Biologists Find Cause of Mysteriously Murky Beaverhead River
Some mysteriously murky water in the Beaverhead River below the Clark Canyon Dam has led to many bad fishing days this year and has left officials confused. After investigating the water this week Montana Fish, Wildlife and Parks Fisheries Biologist Matt Jaeger said the turbid waters began when some unusually cool temperatures upended the water levels this summer.
"With all of this sun, all of this phosphorous got thrown throughout the whole reservoir in the middle of summer when ordinarily it wouldn't have," said Jaeger. "And it's important that it happened in the middle of summer because you have have warm temperatures and a lot of daylight or sun that allows of course primary productivity and photosynthesis and all of those things and caused all these algal blooms."

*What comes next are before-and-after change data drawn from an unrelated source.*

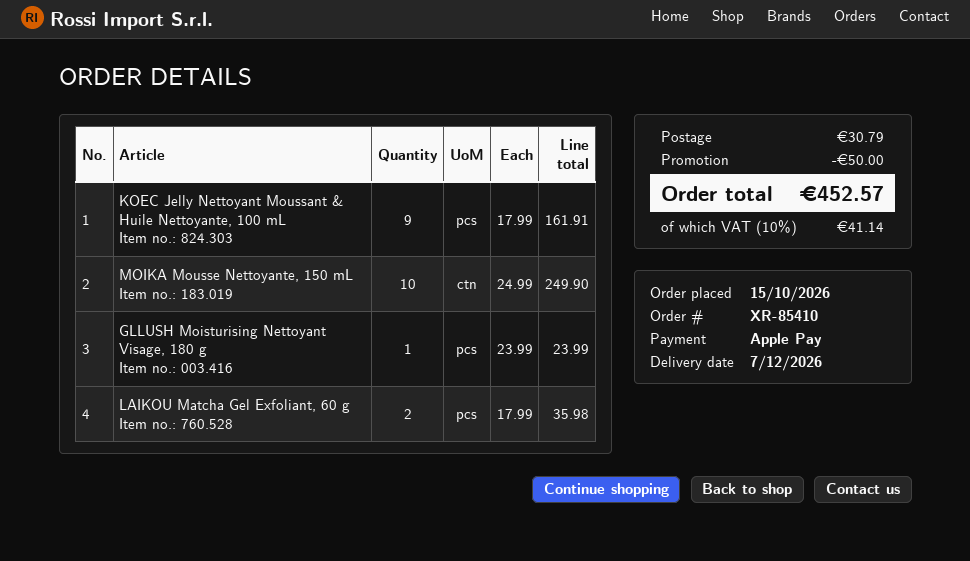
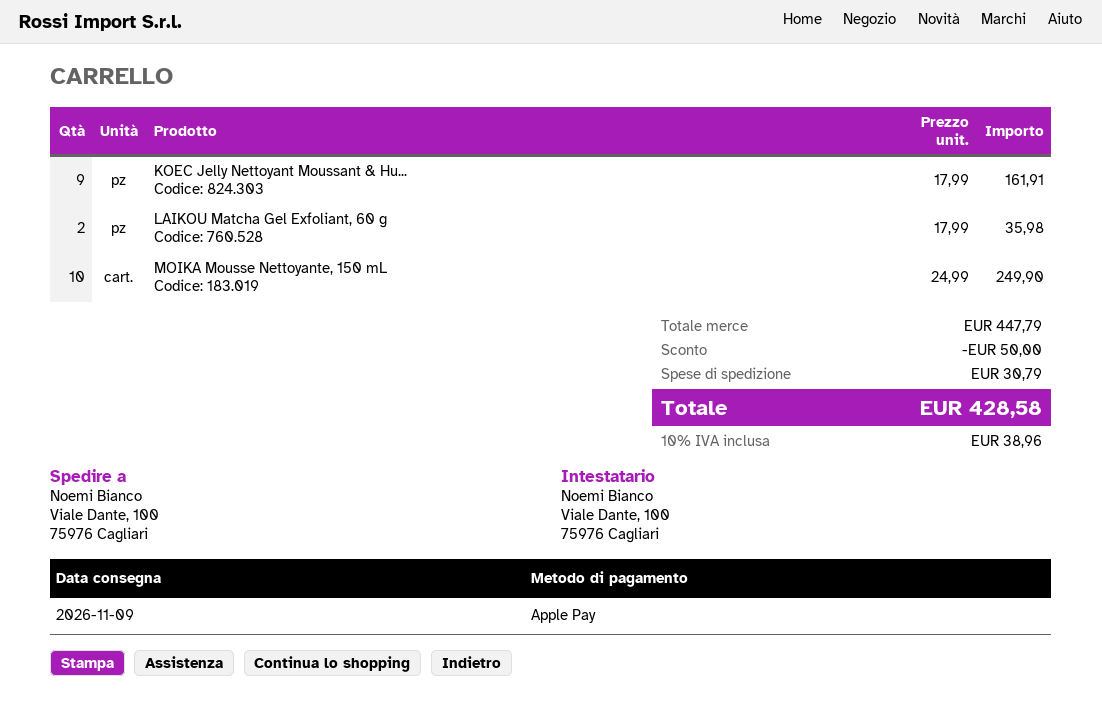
delivery date: 2026-12-07 -> 2026-11-09
GLLUSH Moisturising Nettoyant Visage, 180 g: 1 x 23.99 = 23.99 -> none
tax: 10% = 41.14 -> 10% = 38.96
total: 452.57 -> 428.58

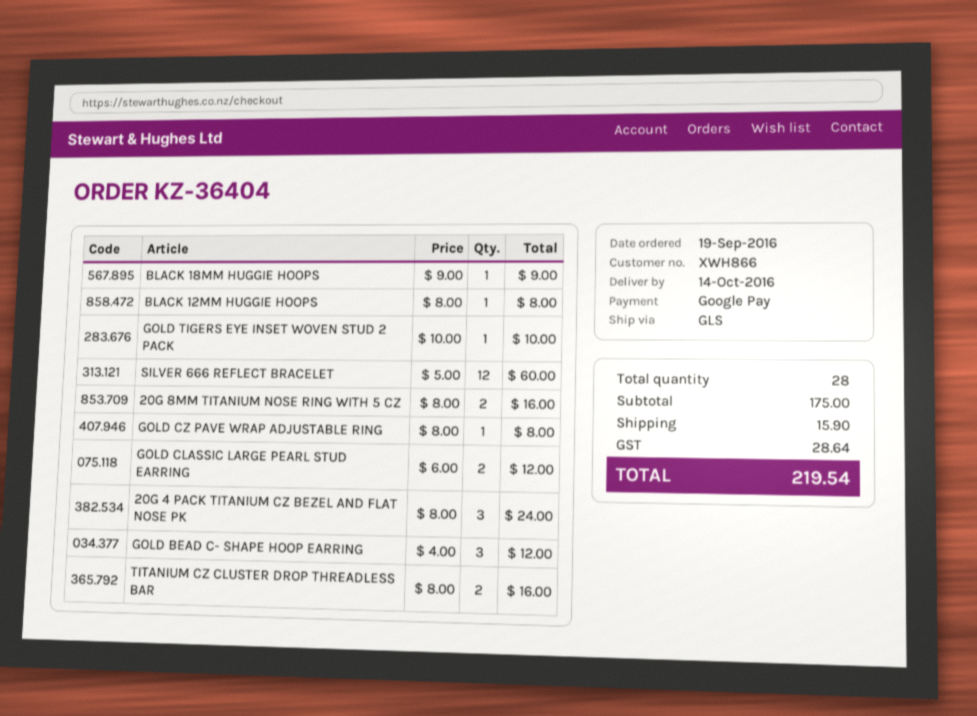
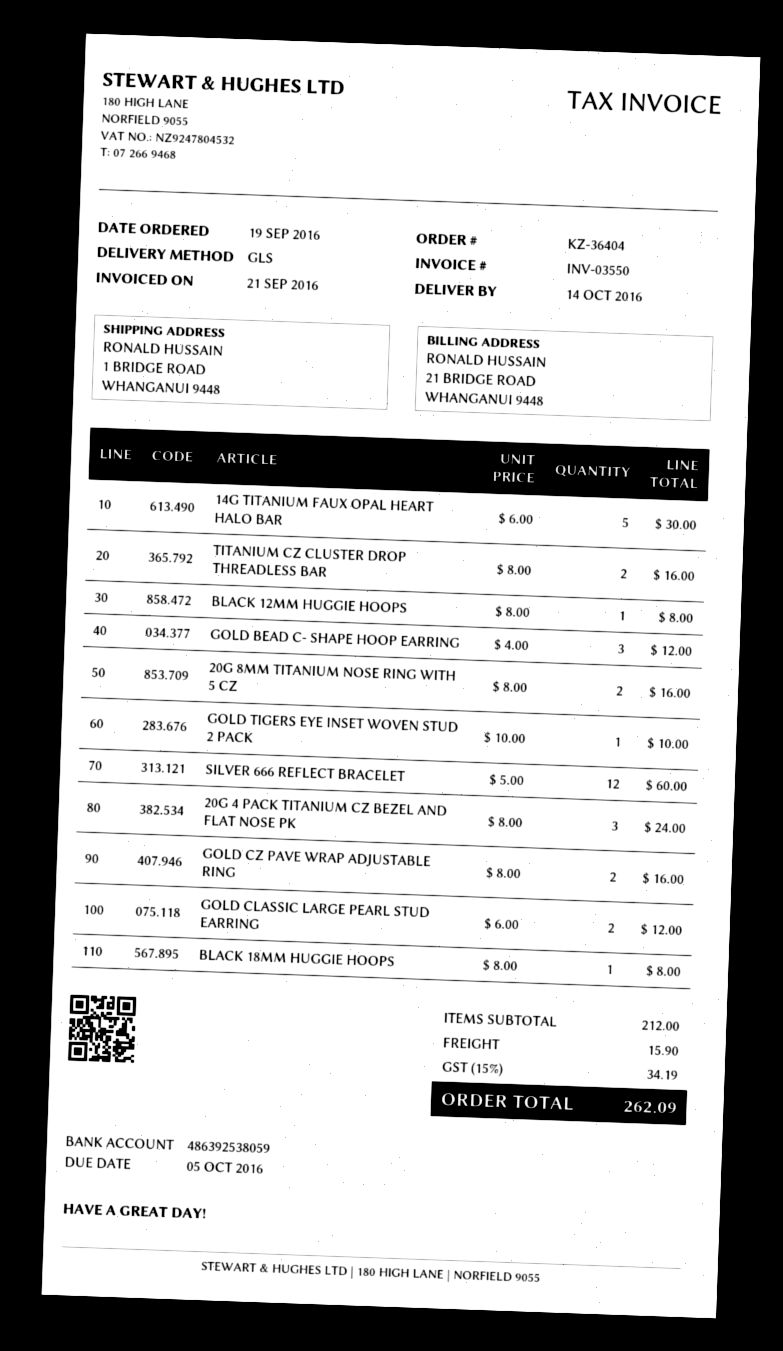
BLACK 18MM HUGGIE HOOPS: 1 x 9.00 = 9.00 -> 1 x 8.00 = 8.00
GOLD CZ PAVE WRAP ADJUSTABLE RING: 1 x 8.00 = 8.00 -> 2 x 8.00 = 16.00
14G TITANIUM FAUX OPAL HEART HALO BAR: none -> 5 x 6.00 = 30.00
subtotal: 175.00 -> 212.00
tax: 28.64 -> 34.19
total: 219.54 -> 262.09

Jaeger said that the algae bloom explains about half of the clouded water, but there are still mysteries to be solved.
"The second part looks like a suspended sediment, it's an organic material, so not the algae," said Jaeger. "It's somehow making it's way to the outlet and that's the part we're not as sure about why it all came into suspension. It was probably again related to the reservoir just ratifying and mixing."
Jaeger said FWP will continue to analyze the phenomena next year and says the water levels usually don’t mix until fall; he described this year’s event as “very unusual.”